|One of the most ancient art forms in Belarus is
the religious icon, an elaborately painted likeness of Jesus or one of
the saints. Icons decorate churches instead of statues, which are not allowed
in Eastern Orthodox churches. Icons are also used as centrepieces for home
altars. Over the centuries, images from Belarusian folk art and mythology
have been added to these icons.
Belarusians are also known for their woodcarving of figures with painted faces, as well as boxes and household implements. Brightly coloured ceramic ornaments in the shapes of animals and birds are also popular. Belarusian embroidery is distinctive. It is used to decorate the linen shirts and blouses that are the national and regional dress. In some regions, only red and white threads are used; other regions use many colours.
|Belarus has a strong tradition of folk music.
Typical instruments include balalaikas(triangular-shaped stringed
instruments), accordions, lyres and pipes. Folk music and dancing are an
important part of ceremonies such as engagements and marriages. People
also enjoy comic songs as well as ballads about past heroes. In the last
ten days in November there is a festival of folk and classical music and
dance. One contemporary folk rock group is Pesnyary, which has toured Europe
and North America.
Poetry and theatre have long been important in Belarusian life. There is an annual poetry day in June. Belarus also maintains an ancient tradition of travelling theatres, called skomorochy, in the countryside.

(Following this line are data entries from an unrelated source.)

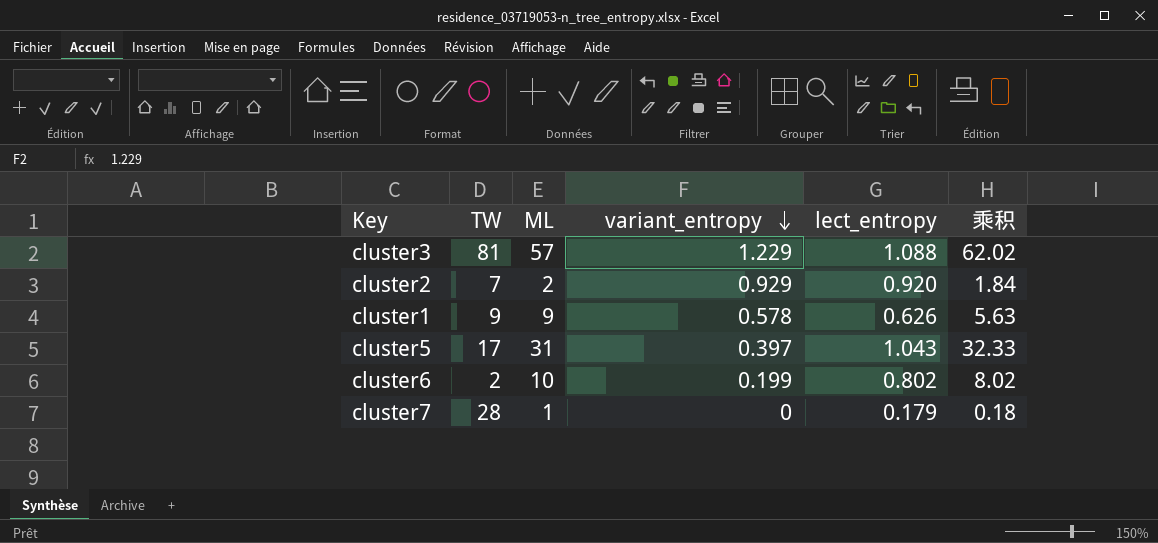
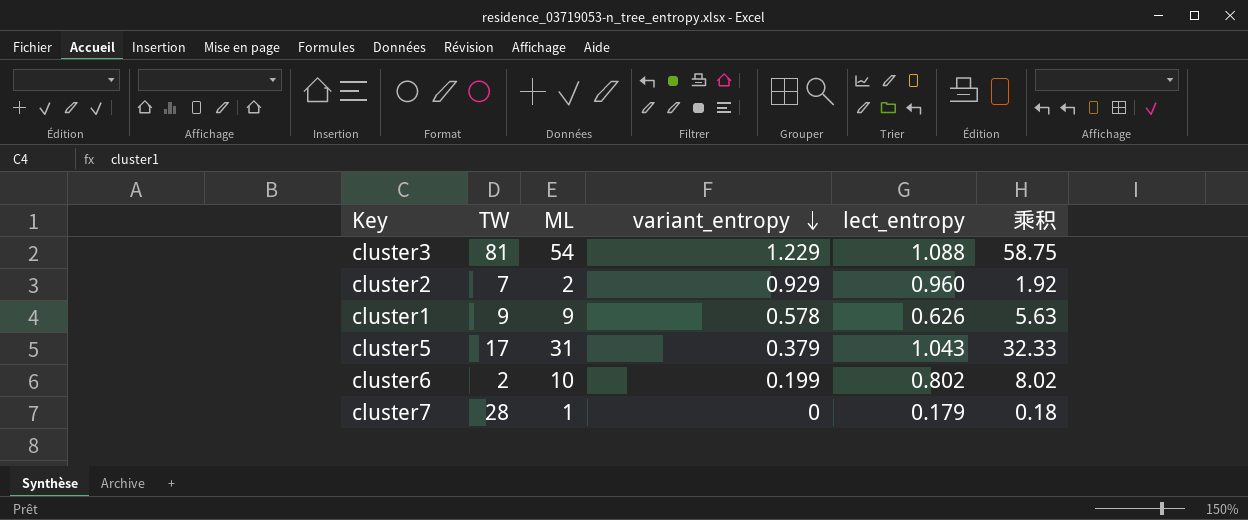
cluster3 | ML: 57 -> 54
cluster3 | 乘积: 62.02 -> 58.75
cluster2 | lect_entropy: 0.920 -> 0.960
cluster2 | 乘积: 1.84 -> 1.92
cluster5 | variant_entropy: 0.397 -> 0.379

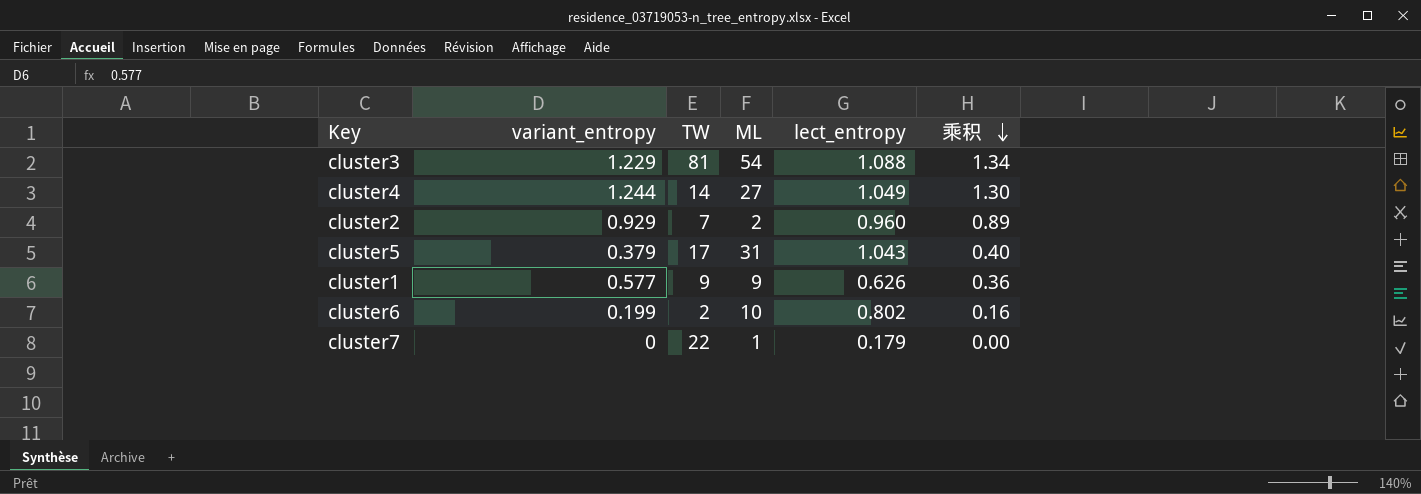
row order: variant_entropy descending -> 乘积 descending
column variant_entropy | position: 4 -> 2
column 乘积 | formula: [ML] * [lect_entropy] -> [variant_entropy] * [lect_entropy]
row cluster4: none -> 1.244 | 14 | 27 | 1.049 | 1.30
cluster1 | variant_entropy: 0.578 -> 0.577
cluster7 | TW: 28 -> 22

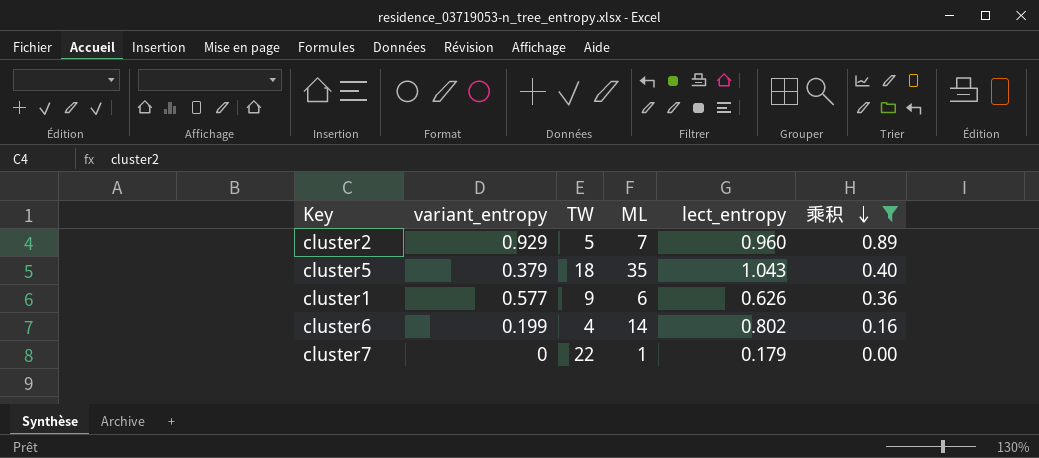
filter: none -> 乘积 <= 0.89
cluster2 | TW: 7 -> 5
cluster2 | ML: 2 -> 7
cluster5 | TW: 17 -> 18
cluster5 | ML: 31 -> 35
cluster1 | ML: 9 -> 6
cluster6 | TW: 2 -> 4
cluster6 | ML: 10 -> 14

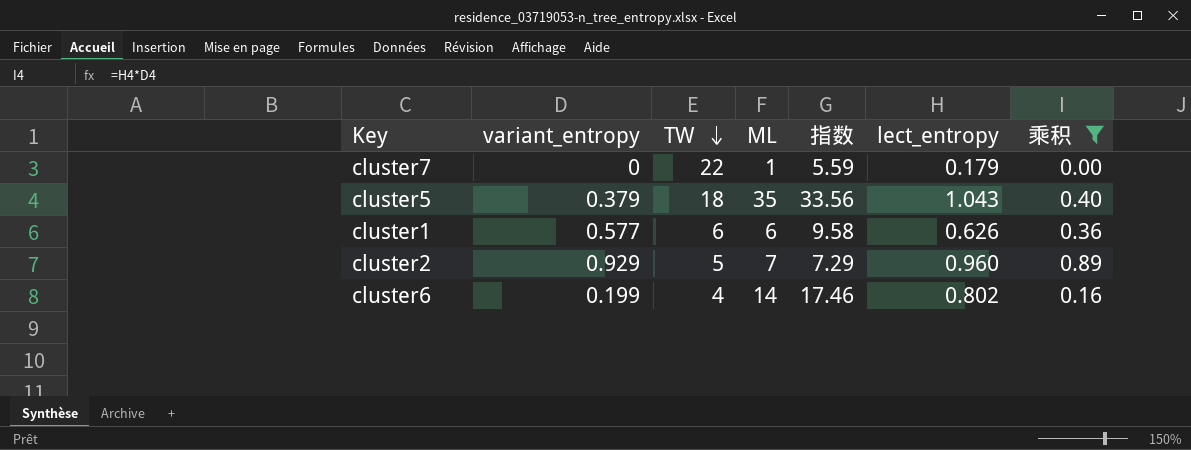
row order: 乘积 descending -> TW descending
column 指数 | formula: none -> [ML] / [lect_entropy]
cluster1 | TW: 9 -> 6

|Yakub Kolas, poet and novelist, and Yanka Kupala,
poet and playwright, are considered distinctively Belarusian writers. Both
Kolas and Kupala were part of a group of writers who contributed to the
influential Belarusian newspaper Nacha Niva (Our Field) between
1906 and 1915. The writers in the Nacha Niva circle wrote about
the harsh life of peasants and recalled the distant past when Belarusians
were masters of their own destiny.
Natalia Arseneva is considered one of Belarus's best 20th-century writers. Beneath the Blue Sky is one of her most well-known works. Vasil Bykau is the country's best-known contemporary writer and an outspoken critic of government. He has been referred to as the "conscience of the nation."Several of his novels, such as Sign of Misfortune and The Ordeal, describe the sufferings of Belarusians during the Second World War.